DATA EXTRACTS:

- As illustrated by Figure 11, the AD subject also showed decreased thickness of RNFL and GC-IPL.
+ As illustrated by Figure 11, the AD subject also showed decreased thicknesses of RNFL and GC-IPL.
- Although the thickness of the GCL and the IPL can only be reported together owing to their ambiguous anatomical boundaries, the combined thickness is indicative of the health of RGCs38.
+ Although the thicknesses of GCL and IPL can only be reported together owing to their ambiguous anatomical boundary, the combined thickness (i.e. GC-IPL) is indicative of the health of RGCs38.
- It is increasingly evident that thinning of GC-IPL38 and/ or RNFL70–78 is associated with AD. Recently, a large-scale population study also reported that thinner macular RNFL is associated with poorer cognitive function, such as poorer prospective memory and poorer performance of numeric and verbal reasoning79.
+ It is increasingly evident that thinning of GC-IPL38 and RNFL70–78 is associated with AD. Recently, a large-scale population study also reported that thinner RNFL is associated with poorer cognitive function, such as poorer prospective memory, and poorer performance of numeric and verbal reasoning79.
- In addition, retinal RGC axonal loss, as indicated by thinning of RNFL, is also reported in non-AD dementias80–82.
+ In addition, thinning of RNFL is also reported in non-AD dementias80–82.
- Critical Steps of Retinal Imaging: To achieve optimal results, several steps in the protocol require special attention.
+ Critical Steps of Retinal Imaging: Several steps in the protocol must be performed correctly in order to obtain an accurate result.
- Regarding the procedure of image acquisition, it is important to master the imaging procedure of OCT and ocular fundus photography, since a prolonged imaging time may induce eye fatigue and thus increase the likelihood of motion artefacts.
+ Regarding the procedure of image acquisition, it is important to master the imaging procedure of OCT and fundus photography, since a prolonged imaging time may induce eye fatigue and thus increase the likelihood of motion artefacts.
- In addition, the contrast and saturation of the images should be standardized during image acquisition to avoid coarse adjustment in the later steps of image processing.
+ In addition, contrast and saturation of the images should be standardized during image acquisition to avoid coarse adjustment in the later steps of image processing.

EXERCISE REQUIREMENTS:
From the opening line of the data above, please print each line as written up to and including the line that contains "- Although the", and nothing more.

RESPONSE TO THIS TASK:
- As illustrated by Figure 11, the AD subject also showed decreased thickness of RNFL and GC-IPL.
+ As illustrated by Figure 11, the AD subject also showed decreased thicknesses of RNFL and GC-IPL.
- Although the thickness of the GCL and the IPL can only be reported together owing to their ambiguous anatomical boundaries, the combined thickness is indicative of the health of RGCs38.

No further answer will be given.